(Web page revision data)
================================

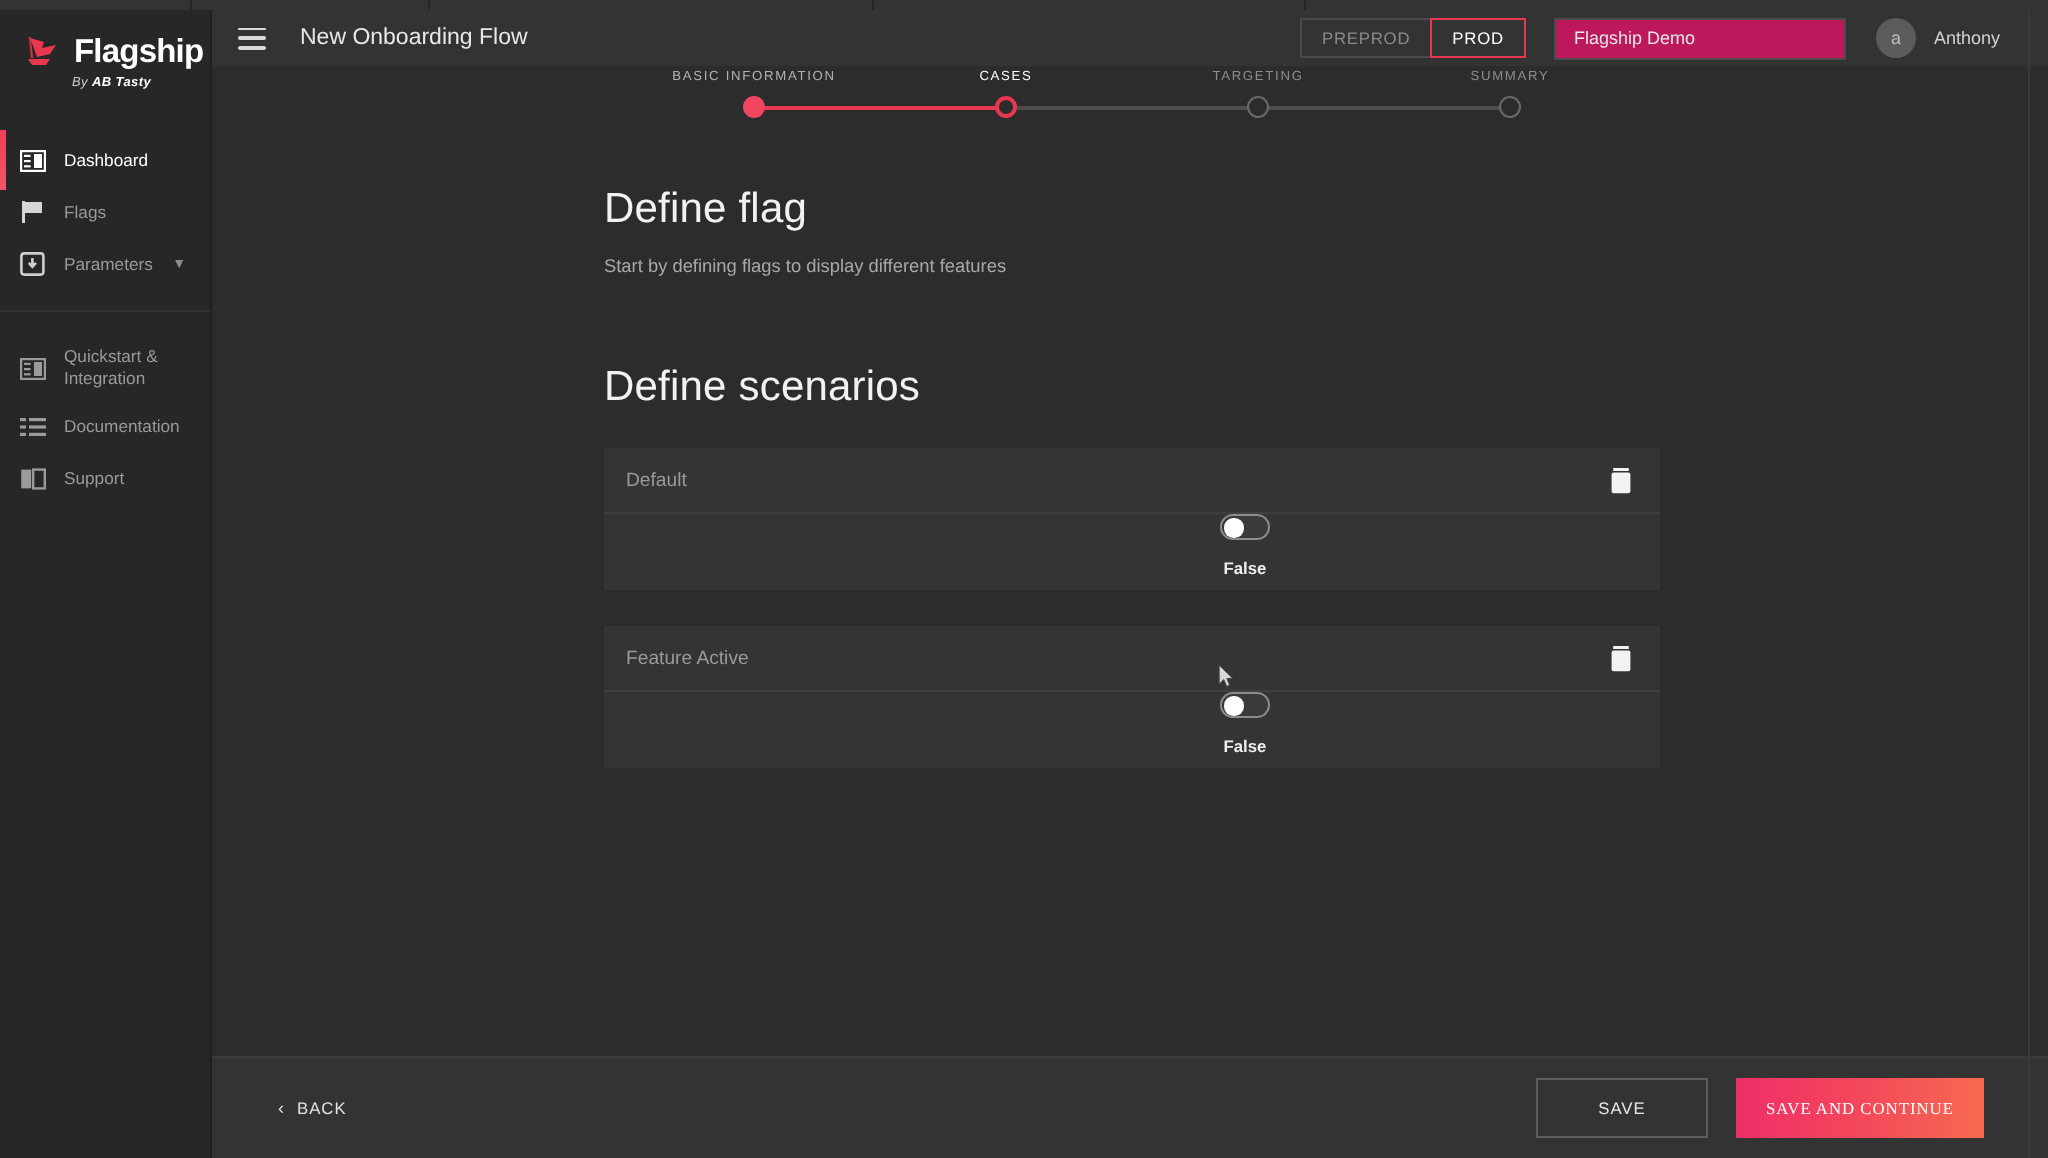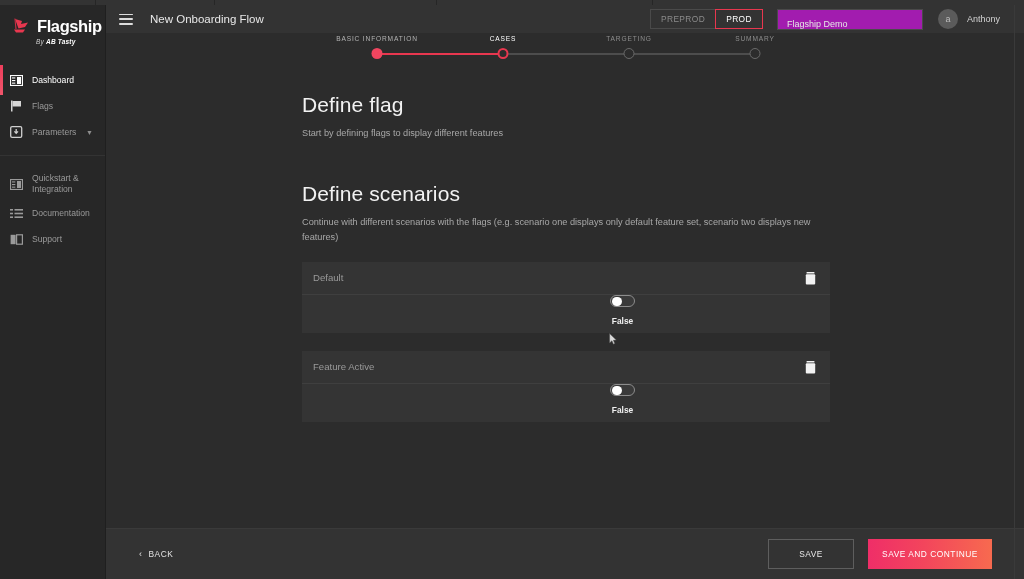--- a/index.html
+++ b/index.html
@@ -58,22 +58,22 @@
   .topbar-right { margin-left:auto; display:flex; align-items:center; padding-right:24px; gap:0; }
   .env-toggle { display:flex; }
   .env-btn {
     height:20px; padding:0 10px; display:flex; align-items:center; justify-content:center;
     font-size:8.4px; letter-spacing:.4px; color:#8b8b8b; border:1px solid #4a4a4a;
     cursor:pointer; background:transparent;
   }
   .env-btn.active { color:#ffffff; border-color:#e8374f; margin-left:-1px; }
   .org-select {
     width:146px; height:21px; margin-left:14px; border:1px solid #4a4a4a;
-    display:flex; align-items:flex-end; padding-left:9px; color:#e6e6e6; font-size:9px;
-    cursor:pointer; background:#a21caf;
+    display:flex; align-items:center; padding-left:9px; color:#e6e6e6; font-size:9px;
+    cursor:pointer; background:#be185d;
   }
   .avatar {
     width:20px; height:20px; border-radius:50%; background:#5b5b5b; color:#bdbdbd;
     display:flex; align-items:center; justify-content:center; font-size:9px; margin-left:15px;
   }
   .user-name { color:#d2d2d2; font-size:9px; margin-left:9px; }
 
   
   .stepper { position:absolute; top:33px; left:106px; width:918px; height:30px; background:#2c2c2c; }
   .step-labels { position:relative; height:14px; }
@@ -151,21 +151,21 @@
     width:86px; height:30px; border:1px solid #5e5e5e; background:transparent;
     color:#e8e8e8; font-size:8.4px; letter-spacing:.5px; cursor:pointer;
     display:flex; align-items:center; justify-content:center;
     font-family:"Liberation Sans", sans-serif;
   }
   .btn-primary {
     width:124px; height:30px; border:0;
     background: linear-gradient(90deg,#ef2e68 0%,#f3455c 45%,#f76a4f 100%);
     color:#ffffff; font-size:8.4px; letter-spacing:.5px; cursor:pointer;
     display:flex; align-items:center; justify-content:center;
-    font-family:Liberation Sans, sans-serif;
+    font-family:Liberation Serif, serif;
   }
   .cursor { position:absolute; left:503px; top:268px; width:8px; height:12px; pointer-events:none; }
   .rail { position:absolute; top:5px; right:9px; width:1px; height:574px; background:#3a3a3a; }
 </style>
 </head>
 <body>
 
 <div class="app">
 
   <div class="tabstrip">
@@ -311,21 +311,20 @@
   </div>
 
   <main class="main">
     <div class="content">
 
       <h1 class="sec-title">Define flag</h1>
       <div class="sec-sub">Start by defining flags to display different features</div>
 
 
       <h1 class="sec-title" style="margin-top:42px">Define scenarios</h1>
-      <div class="sec-sub">Continue with different scenarios with the flags (e.g. scenario one displays only default feature set, scenario two displays new features)</div>
 
       <section class="scenario-card">
         <div class="scenario-head">
           <span class="scenario-name">Default</span>
           <span class="trash">
             <svg width="11" height="13" viewBox="0 0 11 13">
                 <rect x="1.6" y="0" width="7.8" height="1.5" fill="#f2f2f2"></rect>
                 <rect x="0.8" y="2.2" width="9.4" height="10.4" rx="1" fill="#f2f2f2"></rect>
               </svg>
           </span>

================================

PROMPT: Report the number of lines above containing the string "rect" as your sole answer.

ANSWER SECTION: 2